Your assignment: Leave out the pictures and retype all the entries below exactly.

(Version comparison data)

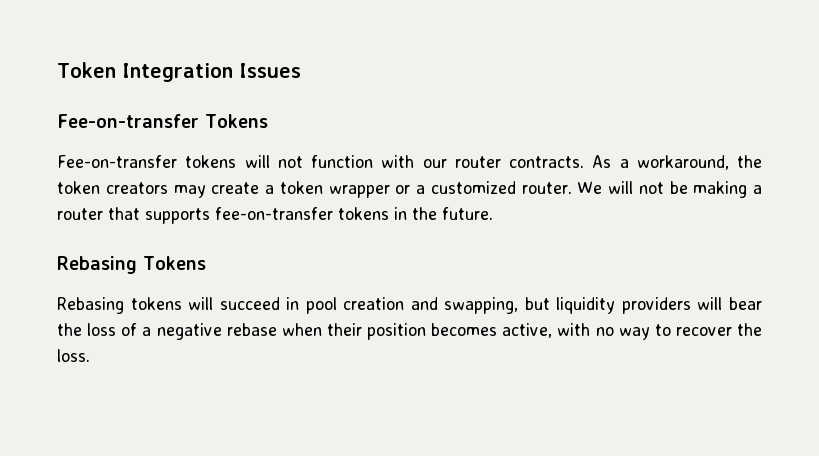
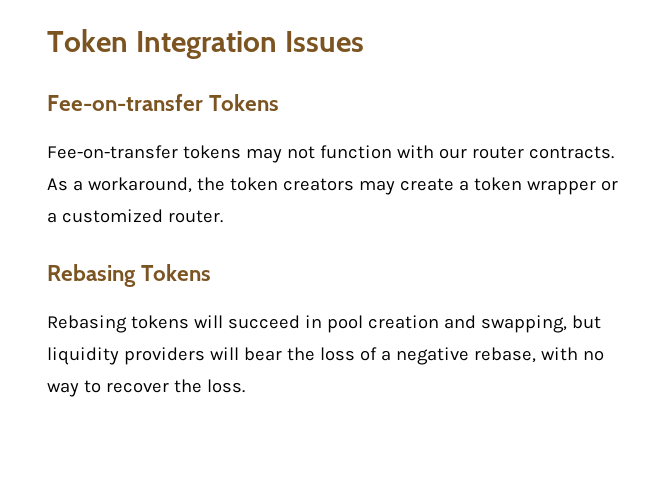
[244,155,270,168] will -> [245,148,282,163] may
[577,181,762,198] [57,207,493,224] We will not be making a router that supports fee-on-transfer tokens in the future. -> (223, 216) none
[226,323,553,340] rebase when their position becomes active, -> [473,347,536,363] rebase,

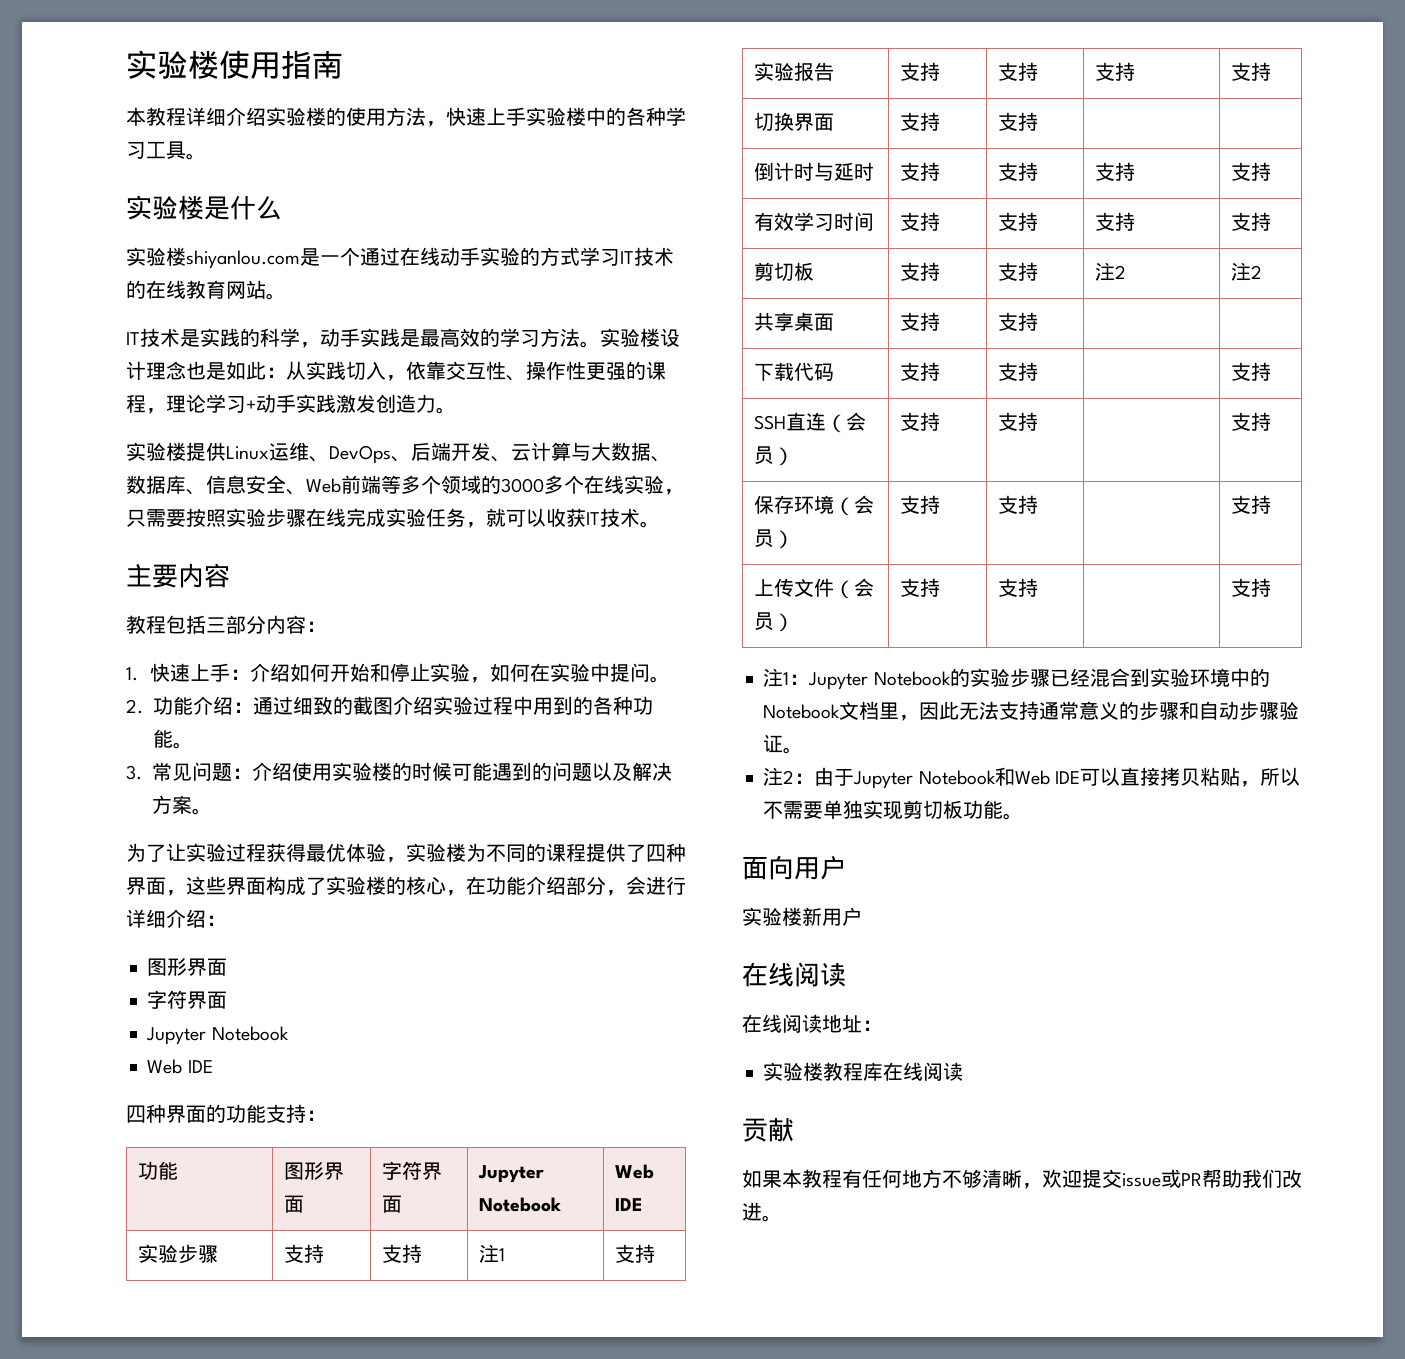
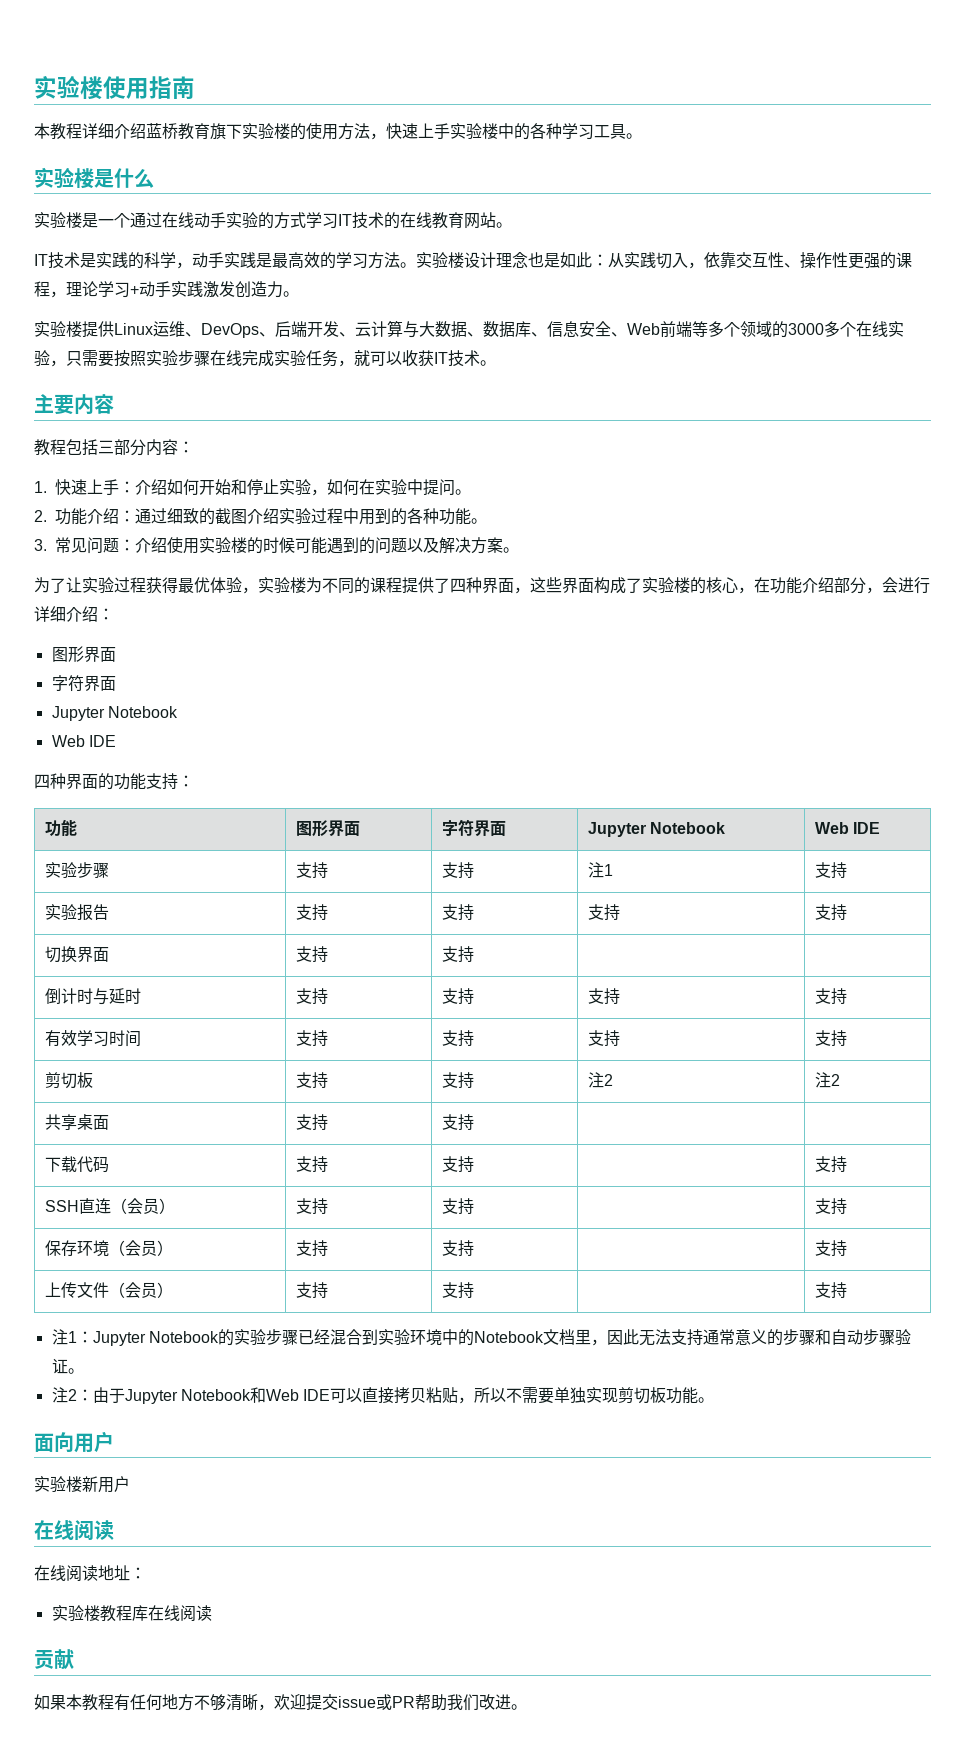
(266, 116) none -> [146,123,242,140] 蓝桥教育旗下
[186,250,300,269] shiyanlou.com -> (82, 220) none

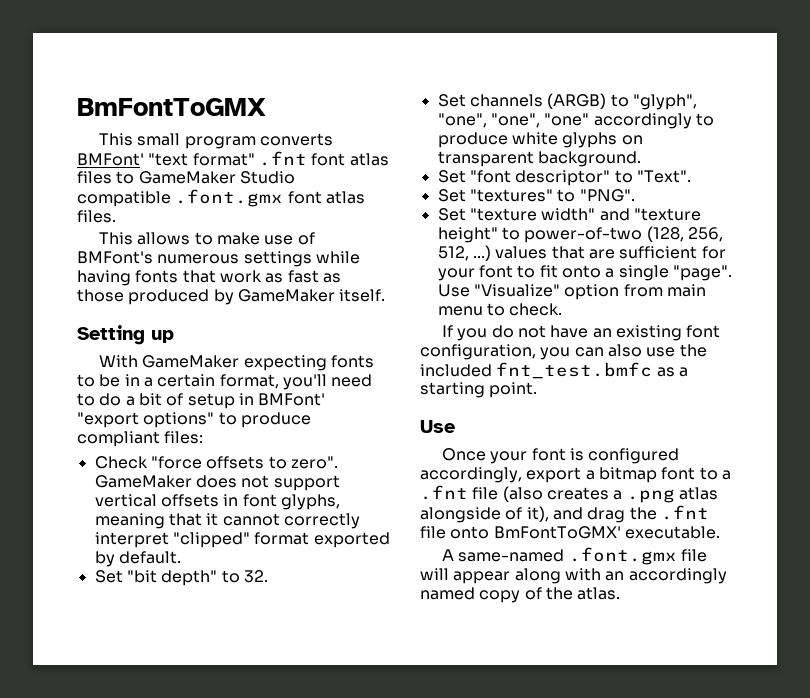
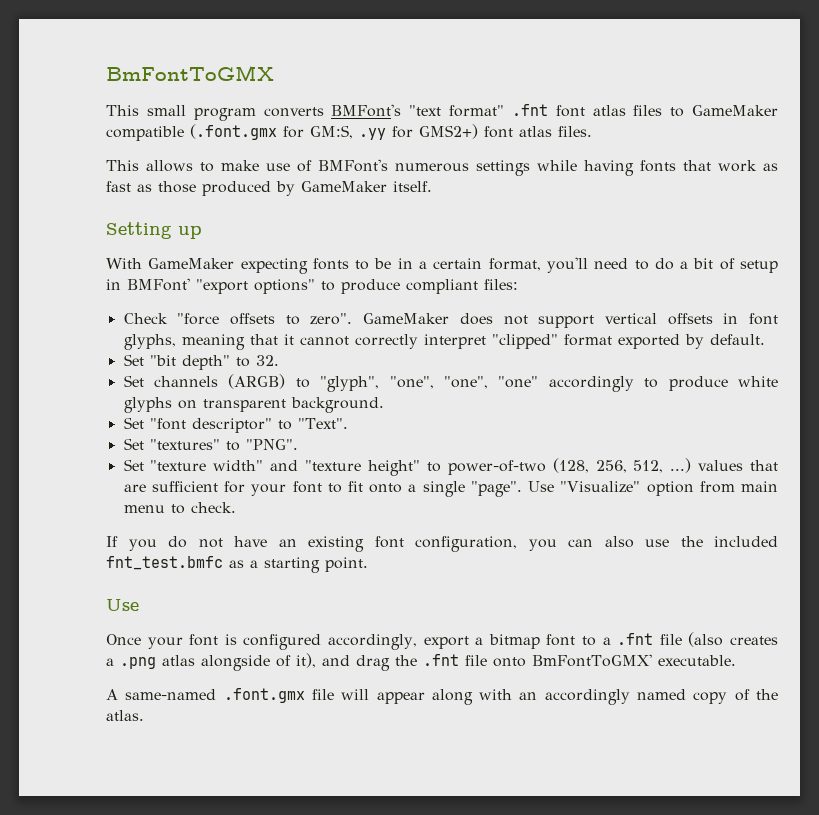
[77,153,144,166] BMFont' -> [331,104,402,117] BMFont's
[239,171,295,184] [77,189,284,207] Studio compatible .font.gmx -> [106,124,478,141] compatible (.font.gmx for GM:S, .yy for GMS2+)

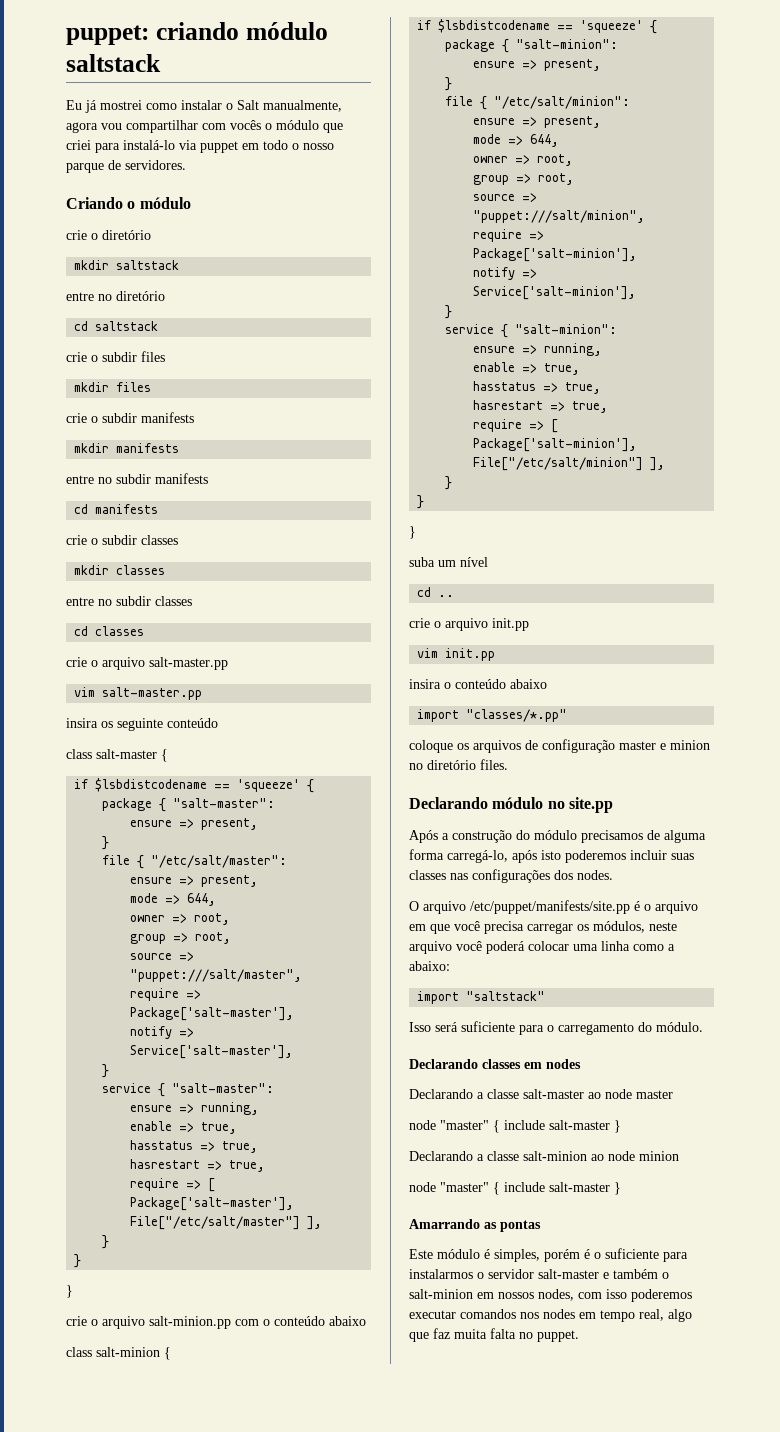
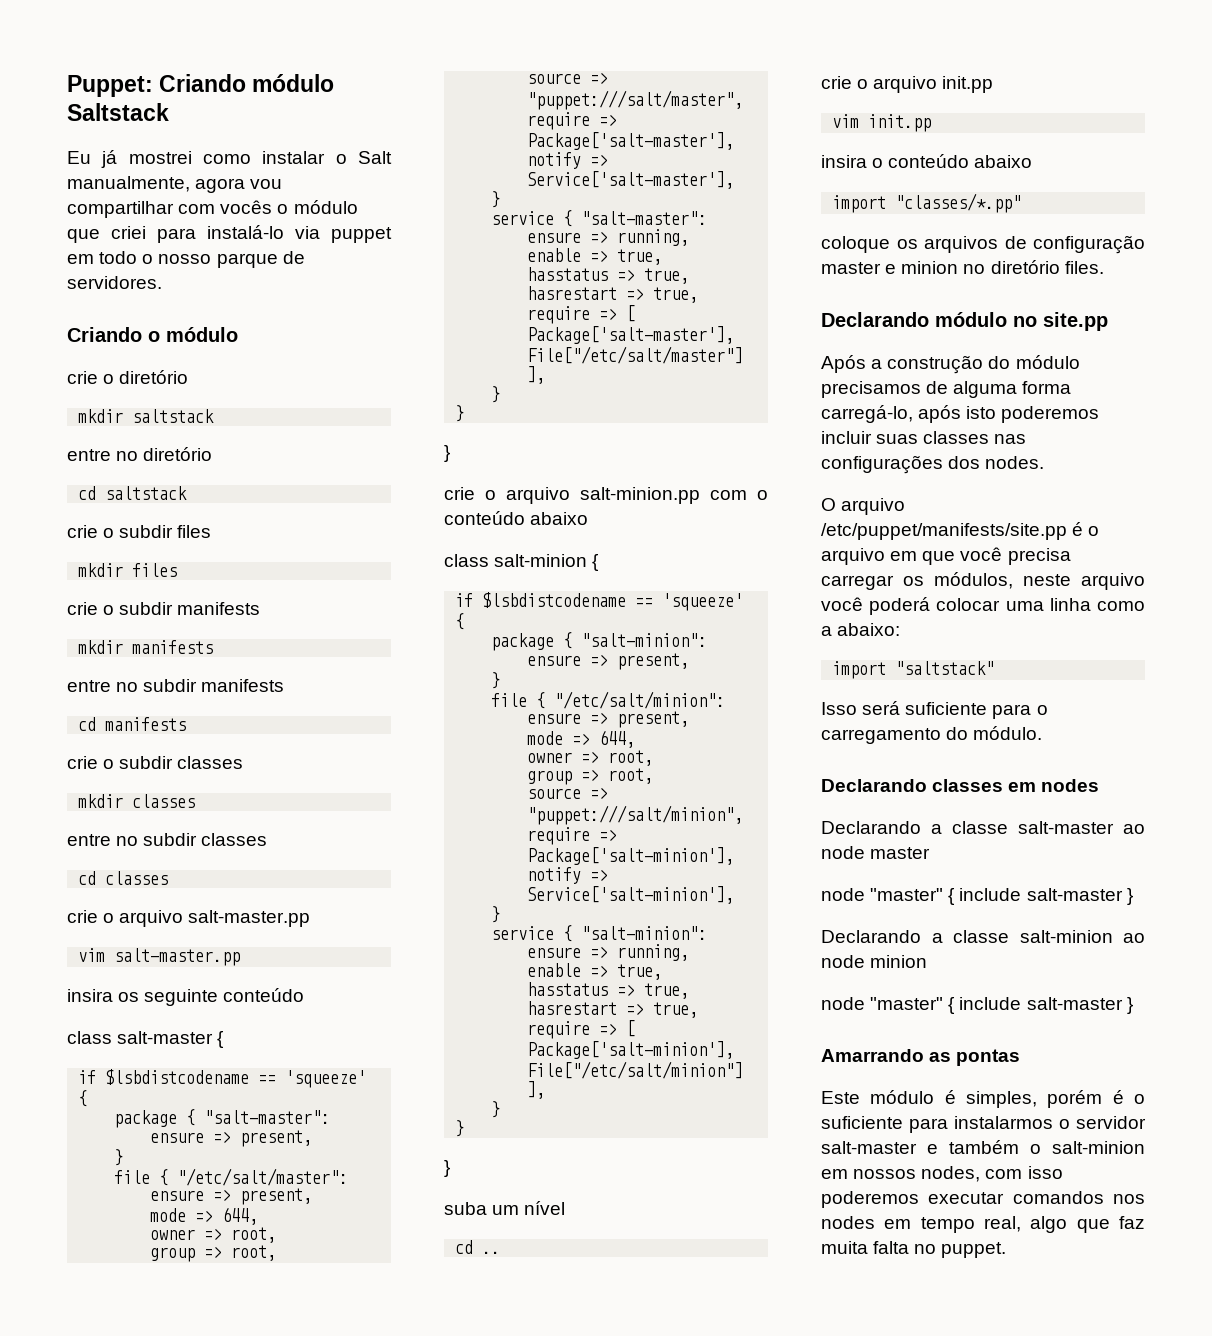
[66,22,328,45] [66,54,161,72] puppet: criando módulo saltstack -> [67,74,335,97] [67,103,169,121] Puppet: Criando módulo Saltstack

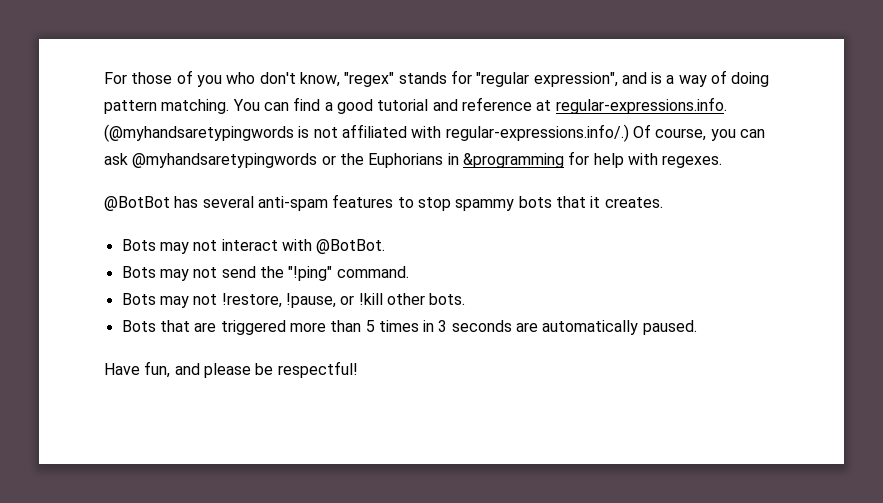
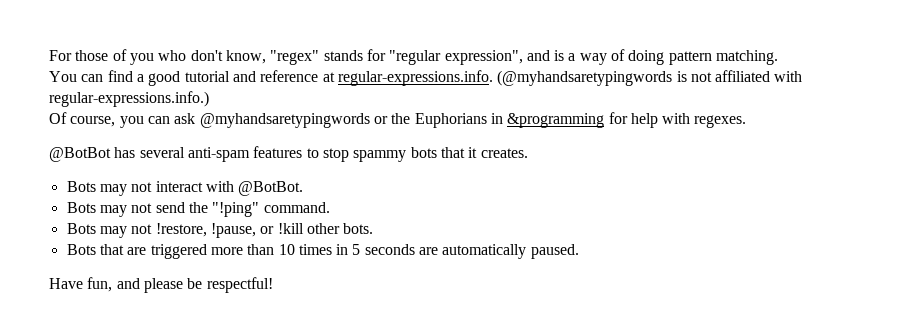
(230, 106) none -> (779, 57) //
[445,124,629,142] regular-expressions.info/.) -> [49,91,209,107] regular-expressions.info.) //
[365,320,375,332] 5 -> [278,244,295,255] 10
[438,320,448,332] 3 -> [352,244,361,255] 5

Written solution:
[244,155,270,168] will -> [245,148,282,163] may
[577,181,762,198] [57,207,493,224] We will not be making a router that supports fee-on-transfer tokens in the future. -> (223, 216) none
[226,323,553,340] rebase when their position becomes active, -> [473,347,536,363] rebase,

(266, 116) none -> [146,123,242,140] 蓝桥教育旗下
[186,250,300,269] shiyanlou.com -> (82, 220) none

[77,153,144,166] BMFont' -> [331,104,402,117] BMFont's
[239,171,295,184] [77,189,284,207] Studio compatible .font.gmx -> [106,124,478,141] compatible (.font.gmx for GM:S, .yy for GMS2+)

[66,22,328,45] [66,54,161,72] puppet: criando módulo saltstack -> [67,74,335,97] [67,103,169,121] Puppet: Criando módulo Saltstack

(230, 106) none -> (779, 57) //
[445,124,629,142] regular-expressions.info/.) -> [49,91,209,107] regular-expressions.info.) //
[365,320,375,332] 5 -> [278,244,295,255] 10
[438,320,448,332] 3 -> [352,244,361,255] 5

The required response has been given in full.